Monet Paintings

Monet's Paintings

The Impressionists are clearly the most favored school of art in contemporary America, and of all the Impressionists, Monet paintings lead in popularity. Working in rapid brushstrokes over a canvas prepared with a white undercoat, Monet created paintings that are luminous, full of air and sunshine and motion. Monet’s Paintings is the true painter of light.

Who Was Claude Monet?

Claude Monet was born in  November 14, 1840 in Rue Laffite, Paris, France, and enrolled in the Académie Suisse. After an art exhibition in 1874, a critic insultingly dubbed Monet’s painting style “Impressionism,” since it was more concerned with form and bright than the known realism, and the term stuck. Monet struggled with deep depression, poverty and sickness throughout his life. He died in 1926 December 5, 1926, Giverny, France.
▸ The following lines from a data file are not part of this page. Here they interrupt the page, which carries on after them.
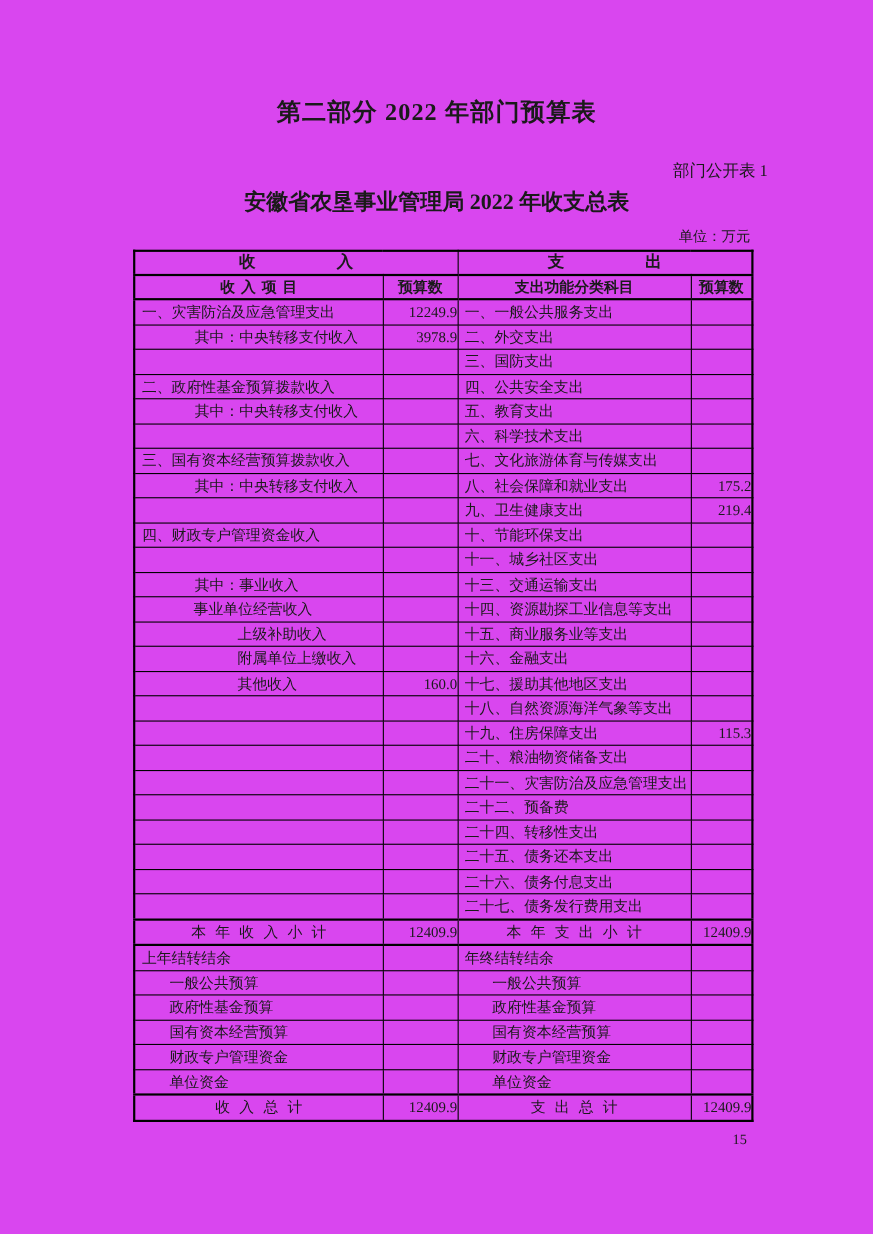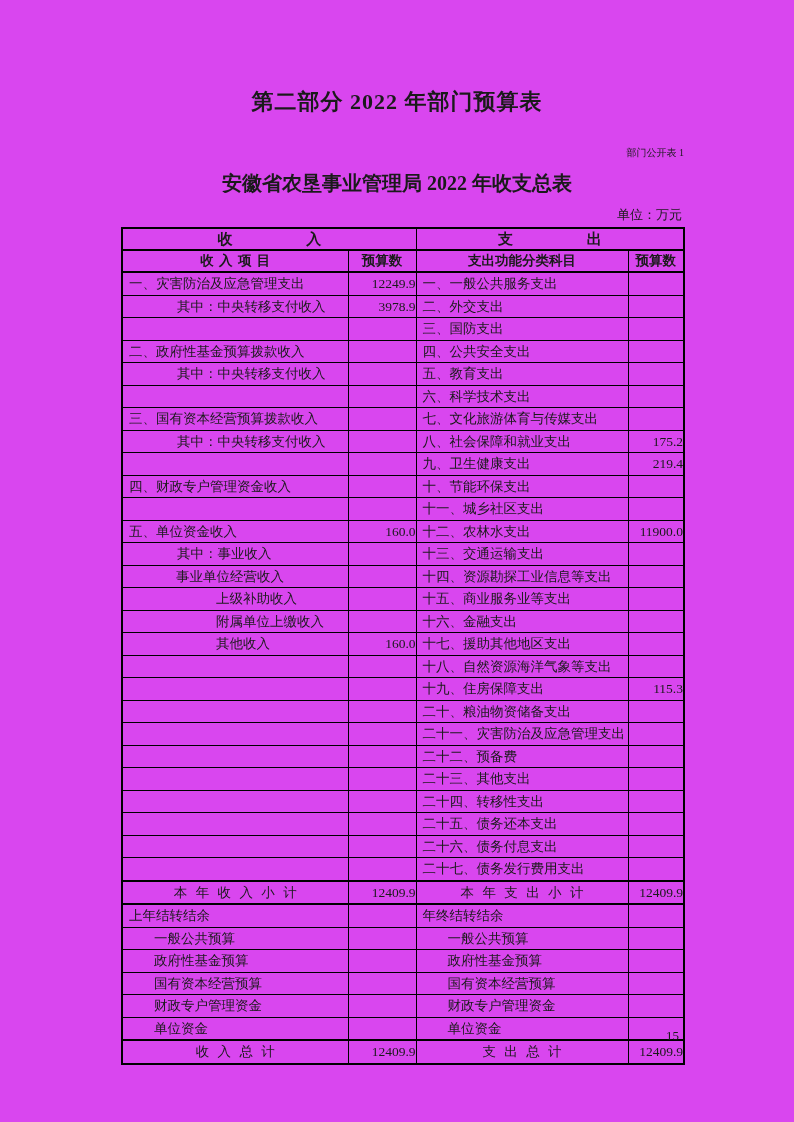--- a/index.html
+++ b/index.html
@@ -1,20 +1,20 @@
 <!DOCTYPE html>
 <html><head>
 <meta charset="utf-8">
 <style>
   html,body{margin:0;padding:0;background:#ffffff;}
   .page{position:relative;width:794px;height:1122px;background:#d946ef;
         font-family:"Liberation Serif","DejaVu Serif",serif;color:#1a1a1a;overflow:hidden;}
   .part-title{position:absolute;top:87px;left:0;width:100%;text-align:center;
               font-size:22px;font-weight:bold;letter-spacing:1px;}
-  .table-label{position:absolute;top:146px;right:110px;font-size:10px;}
+  .table-label{position:absolute;top:146px;right:96px;font-size:15px;}
   .table-title{position:absolute;top:170px;left:0;width:100%;text-align:center;
                font-size:20px;font-weight:bold;}
   .unit-note{position:absolute;top:206px;right:112px;font-size:13px;}
   .tbl-wrap{position:absolute;left:121px;top:227px;}
   table.budget{border-collapse:collapse;table-layout:fixed;width:562px;
                border:2px solid #000;}
   table.budget th,table.budget td{border:1px solid #000;padding:0;margin:0;
                white-space:nowrap;overflow:hidden;vertical-align:middle;
                font-size:13.5px;line-height:1;height:21.5px;font-weight:normal;}
   tr.hrow1 th,tr.hrow2 th{height:20px;font-weight:bold;text-align:center;
@@ -124,26 +124,20 @@
             <td class="lbl" style="padding-left: 6px;">十、节能环保支出</td>
             <td class="val"></td>
           </tr>
           <tr>
             <td class="lbl"></td>
             <td class="val"></td>
             <td class="lbl" style="padding-left: 6px;">十一、城乡社区支出</td>
             <td class="val"></td>
           </tr>
           <tr>
-            <td class="lbl" style="padding-left: 6px;">五、单位资金收入</td>
-            <td class="val">160.0</td>
-            <td class="lbl" style="padding-left: 6px;">十二、农林水支出</td>
-            <td class="val">11900.0</td>
-          </tr>
-          <tr>
             <td class="lbl" style="padding-left: 54px;">其中：事业收入</td>
             <td class="val"></td>
             <td class="lbl" style="padding-left: 6px;">十三、交通运输支出</td>
             <td class="val"></td>
           </tr>
           <tr>
             <td class="lbl" style="padding-left: 53px;">事业单位经营收入</td>
             <td class="val"></td>
             <td class="lbl" style="padding-left: 6px;">十四、资源勘探工业信息等支出</td>
             <td class="val"></td>
@@ -192,26 +186,20 @@
           </tr>
           <tr>
             <td class="lbl"></td>
             <td class="val"></td>
             <td class="lbl" style="padding-left: 6px;">二十二、预备费</td>
             <td class="val"></td>
           </tr>
           <tr>
             <td class="lbl"></td>
             <td class="val"></td>
-            <td class="lbl" style="padding-left: 6px;">二十三、其他支出</td>
-            <td class="val"></td>
-          </tr>
-          <tr>
-            <td class="lbl"></td>
-            <td class="val"></td>
             <td class="lbl" style="padding-left: 6px;">二十四、转移性支出</td>
             <td class="val"></td>
           </tr>
           <tr>
             <td class="lbl"></td>
             <td class="val"></td>
             <td class="lbl" style="padding-left: 6px;">二十五、债务还本支出</td>
             <td class="val"></td>
           </tr>
           <tr>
Monet’s Paintings: Waterlilies

Throughout his career, Monet loved to work in series. Whether the subject was haystacks, the Rouen Cathedral, or his own waterlily pond, he painted the same image over and over, studying the immense changes created only by light. Of all Monet paintings, the 1899 Waterlily Pond with the Japanese bridge is probably the most famous.
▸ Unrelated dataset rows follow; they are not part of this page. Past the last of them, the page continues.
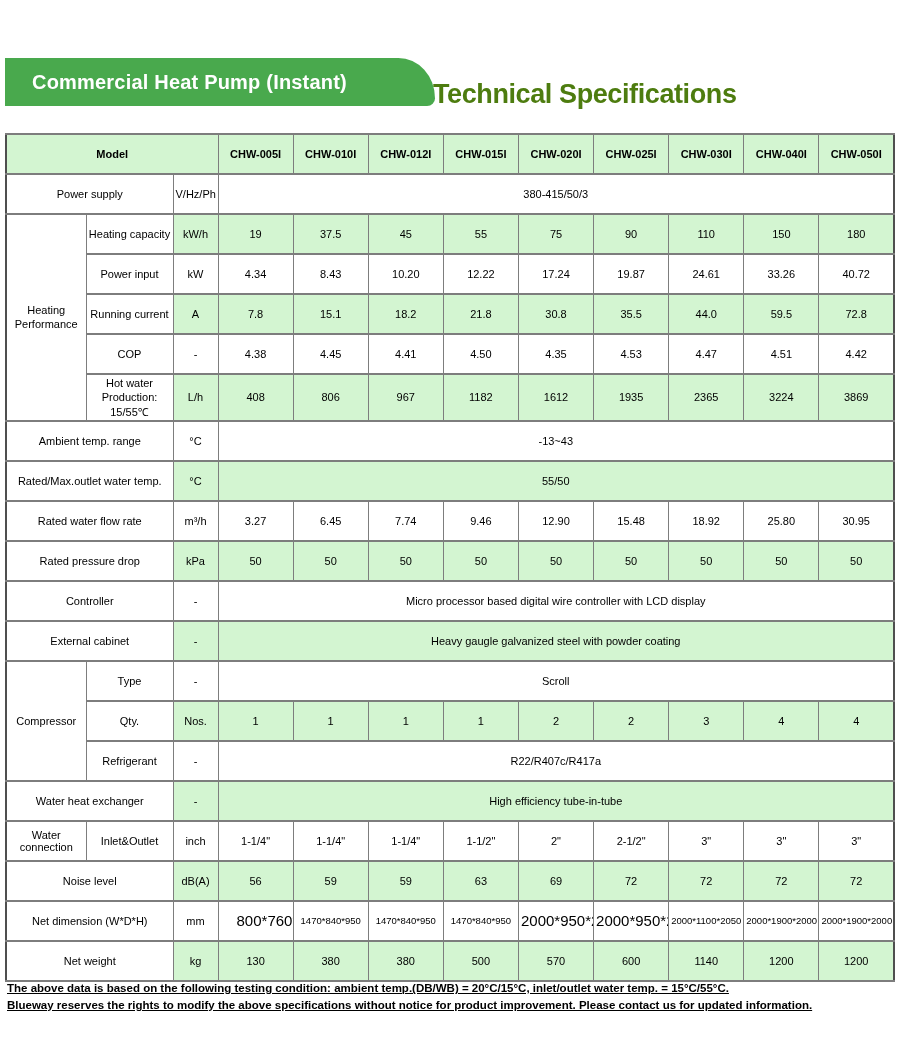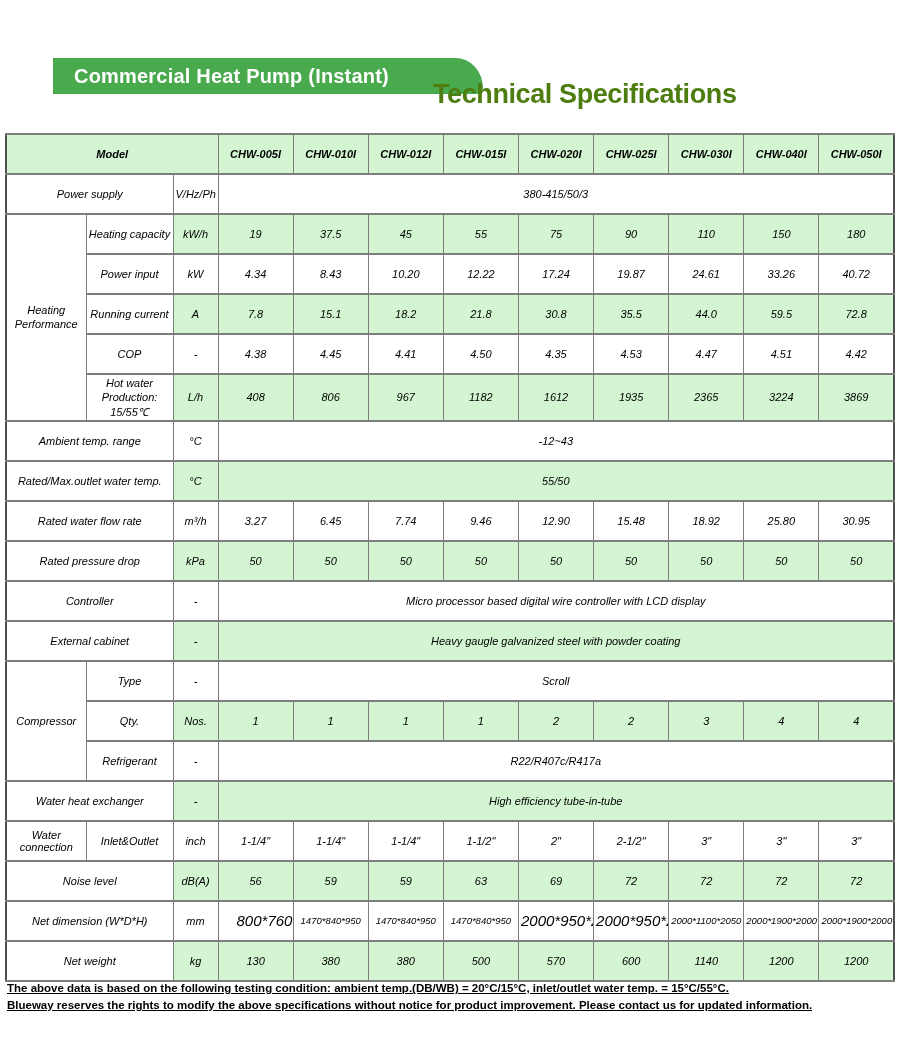--- a/index.html
+++ b/index.html
@@ -1,39 +1,39 @@
 <!DOCTYPE html>
 <html><head>
 <meta charset="utf-8">
 <style>
   * { margin:0; padding:0; box-sizing:border-box; }
   html,body { width:900px; height:1046px; background:#ffffff;
     font-family:"Liberation Sans", sans-serif; color:#000; position:relative; }
 
   .banner{
-    position:absolute; left:5px; top:58px; width:430px; height:36px;
+    position:absolute; left:5px; top:58px; width:430px; height:48px;
     background:#49a94d;
     border-top-right-radius:42px 46px;
     border-bottom-right-radius:9px;
-    display:flex; align-items:center; padding-left:21px;margin-left:48px;
+    display:flex; align-items:center; padding-left:27px;
   }
   .banner-title{
     color:#ffffff; font-size:20px; font-weight:bold; letter-spacing:.2px;
     white-space:nowrap;
   }
   .section-title{
     position:absolute; left:433px; top:79px;
     font-size:27px; font-weight:bold; letter-spacing:-0.4px;
     color:#9fd092; white-space:nowrap;
   }
 
   table.spec{
     position:absolute; left:5px; top:133px; width:890px;
     border-collapse:collapse; table-layout:fixed;
-    border:2px solid #4f4f4f; font-size:11px;font-style:italic;
+    border:2px solid #4f4f4f; font-size:11px;
   }
   td{
     border:1px solid #7d7d7d; border-top-width:2px; border-bottom-width:2px;
     height:40px; text-align:center; vertical-align:middle;
     padding:1px 2px; overflow:hidden;
   }
   td.green{ background:#d3f5d1; }
   td.label{ text-align:center; }
   tr.head td{ font-weight:bold; background:#d3f5d1; }
   td.pre{ white-space:pre-line; line-height:1.3; }
@@ -138,21 +138,21 @@
         <td class="green">1182</td>
         <td class="green">1612</td>
         <td class="green">1935</td>
         <td class="green">2365</td>
         <td class="green">3224</td>
         <td class="green">3869</td>
       </tr>
       <tr>
         <td class="label" colspan="2">Ambient temp. range</td>
         <td>°C</td>
-        <td colspan="9">-12~43</td>
+        <td colspan="9">-13~43</td>
       </tr>
       <tr>
         <td class="label" colspan="2">Rated/Max.outlet water temp.</td>
         <td class="green">°C</td>
         <td class="green" colspan="9">55/50</td>
       </tr>
       <tr>
         <td class="label" colspan="2">Rated water flow rate</td>
         <td>m³/h</td>
         <td>3.27</td>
Rarely does great art intersect so completely with decorative art. This painting is technically a masterpiece. Its vertical and horizontal brushwork is carefully modulated, yet only the solid form of the bridge keeps it from tipping over into abstraction. Yet it is also a beautiful painting with an air of serenity and delight.
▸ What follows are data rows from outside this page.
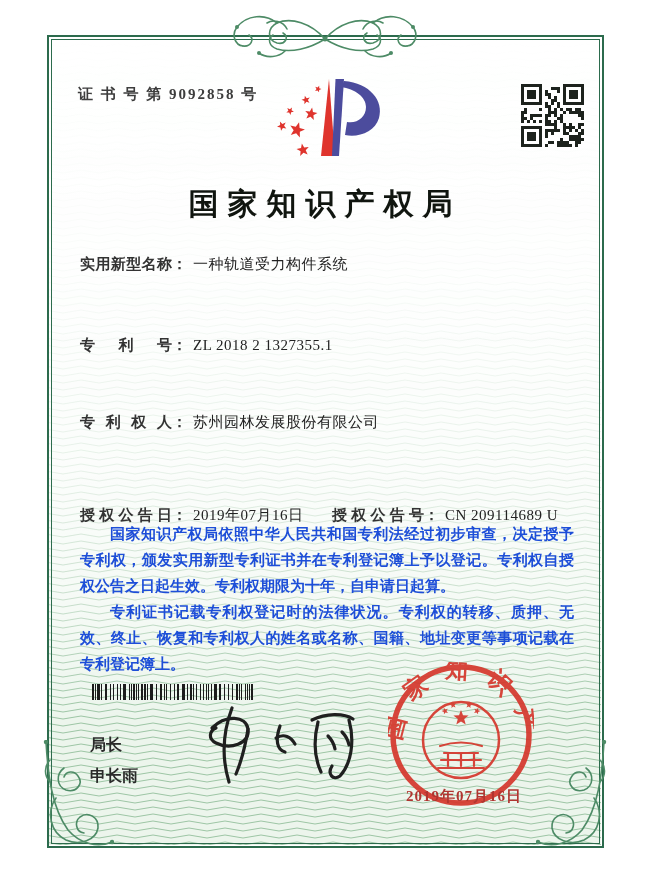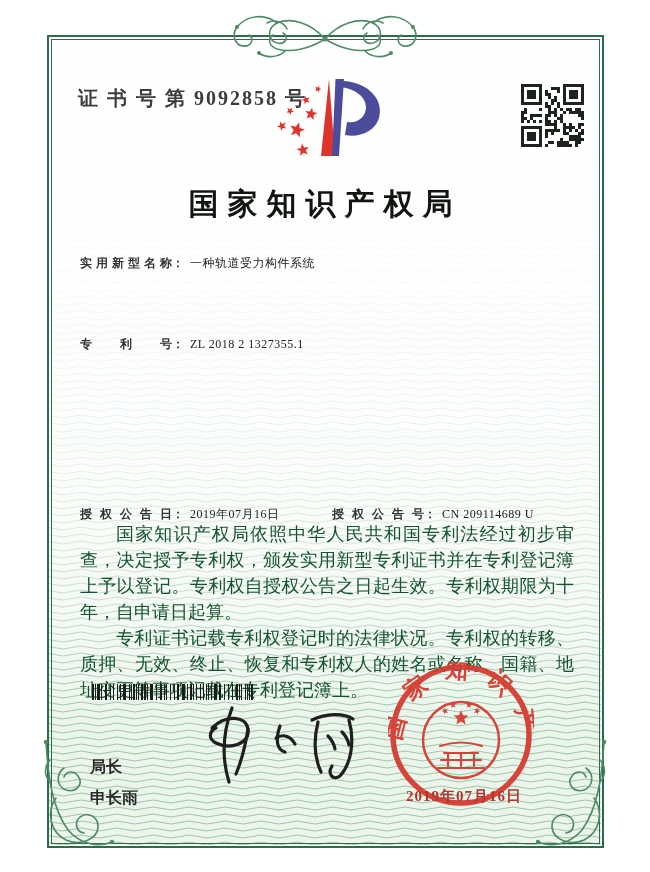--- a/index.html
+++ b/index.html
@@ -16,47 +16,47 @@
   }
   .frame-inner{
     position:absolute;left:2px;top:2px;right:2px;bottom:2px;
     border:1px solid var(--frame_green,#2c6b4d);
   }
   .bg-svg{position:absolute;left:0;top:0;z-index:0;}
   .orn{position:absolute;z-index:3;}
   
   .cert-no{
     position:absolute;left:78px;top:85px;z-index:4;
-    font-size:20px;letter-spacing:2px;color:#3d3d3d;font-weight:600;text-align:center;
+    font-size:15px;letter-spacing:2px;color:#3d3d3d;font-weight:600;text-align:center;
   }
   .logo{position:absolute;left:272px;top:74px;z-index:4;}
   .qr{position:absolute;left:521px;top:84px;z-index:4;}
   .title{
     position:absolute;left:0;right:0;top:184px;z-index:4;
     text-align:center;font-size:30px;font-weight:bold;
     letter-spacing:9px;color:#10150f;
   }
   
-  .frow{position:absolute;left:80px;right:72px;z-index:4;font-size:12px;color:#2e2e2e;}
+  .frow{position:absolute;left:80px;right:72px;z-index:4;font-size:15px;color:#2e2e2e;}
   .flabel{
     display:inline-block;width:92px;vertical-align:top;
     text-align:justify;text-align-last:justify;font-weight:600;color:#333;
   }
   .fcolon{font-weight:600;color:#333;margin-right:6px;}
   .fvalue{color:#222;letter-spacing:.5px;}
   .g2{position:absolute;left:252px;top:0;white-space:nowrap;}
   
   .body-text{
     position:absolute;left:80px;width:494px;top:521px;z-index:4;
-    font-size:18px;line-height:26px;color:#14532d;text-align:justify;
+    font-size:15px;line-height:26px;color:#1d4ed8;text-align:justify;font-weight:bold;
   }
   .body-text p{margin:0;text-indent:2em;}
   
   .barcode{position:absolute;left:92px;top:684px;height:16px;width:166px;z-index:4;display:flex;align-items:stretch;}
-  .sig-block{position:absolute;left:90px;top:751px;z-index:4;
+  .sig-block{position:absolute;left:90px;top:729px;z-index:4;
     font-family:"Liberation Sans","DejaVu Sans",sans-serif;font-weight:bold;
     font-size:16px;color:#2a2a2a;line-height:31px;}
   .signature{position:absolute;left:192px;top:692px;z-index:5;}
   .seal{position:absolute;left:388px;top:662px;z-index:5;opacity:.92;}
   .seal-date{
     position:absolute;left:396px;top:787px;width:136px;z-index:6;
     text-align:center;font-size:15px;font-weight:600;color:#b03530;letter-spacing:1px;
   }
   .footer{
     position:absolute;left:0;right:0;top:824px;z-index:4;
@@ -371,20 +371,23 @@
   </svg>
 
   <div class="title">国家知识产权局</div>
 
   <div class="frow" style="top:255px;">
     <span class="flabel">实用新型名称</span><span class="fcolon">：</span><span class="fvalue">一种轨道受力构件系统</span>
   </div>
   <div class="frow" style="top:336px;">
     <span class="flabel">专利号</span><span class="fcolon">：</span><span class="fvalue">ZL 2018 2 1327355.1</span>
   </div>
+  <div class="frow" style="top:413px;">
+    <span class="flabel">专利权人</span><span class="fcolon">：</span><span class="fvalue">苏州园林发展股份有限公司</span>
+  </div>
   <div class="frow" style="top:490px;margin-top:16px;">
     <span>
       <span class="flabel">授权公告日</span><span class="fcolon">：</span><span class="fvalue">2019年07月16日</span>
     </span>
     <span class="g2">
       <span class="flabel">授权公告号</span><span class="fcolon">：</span><span class="fvalue">CN 209114689 U</span>
     </span>
   </div>
 
   <div class="body-text">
The very fact that Monet paintings are so universally loved puts them in danger of becoming banal pieces of decoration. Prints, especially, fail to capture the genius of the work. While no reproduction can recreate the power of the original (not least because of its immense size), a hand-painted reproduction in oils is more likely to retain some of the energy that makes them more than just “pretty.”